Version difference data

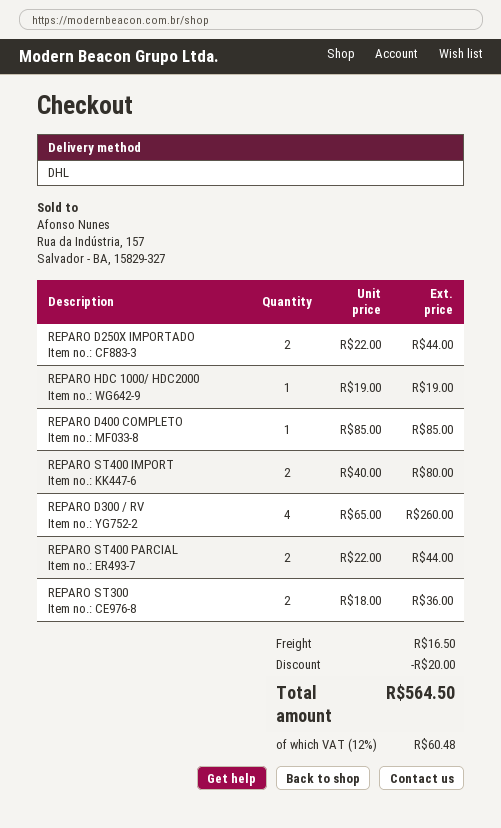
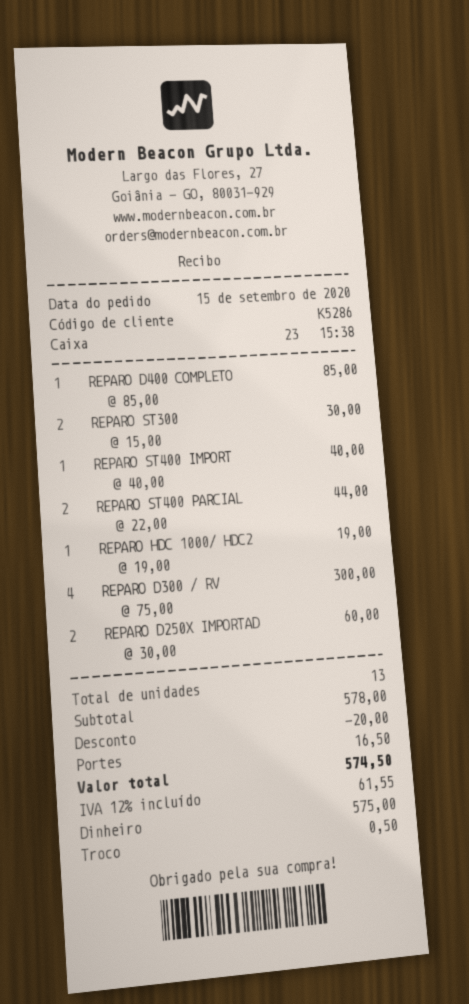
REPARO D250X IMPORTADO: 2 x 22.00 = 44.00 -> 2 x 30.00 = 60.00
REPARO ST400 IMPORT: 2 x 40.00 = 80.00 -> 1 x 40.00 = 40.00
REPARO D300 / RV: 4 x 65.00 = 260.00 -> 4 x 75.00 = 300.00
REPARO ST300: 2 x 18.00 = 36.00 -> 2 x 15.00 = 30.00
tax: 12% = 60.48 -> 12% = 61.55
total: 564.50 -> 574.50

The task: Set the lines down exactly as they stand, beginning at the one that contains "REPARO ST300: 2" and stopping after the last line of the entries above.

Response area:
REPARO ST300: 2 x 18.00 = 36.00 -> 2 x 15.00 = 30.00
tax: 12% = 60.48 -> 12% = 61.55
total: 564.50 -> 574.50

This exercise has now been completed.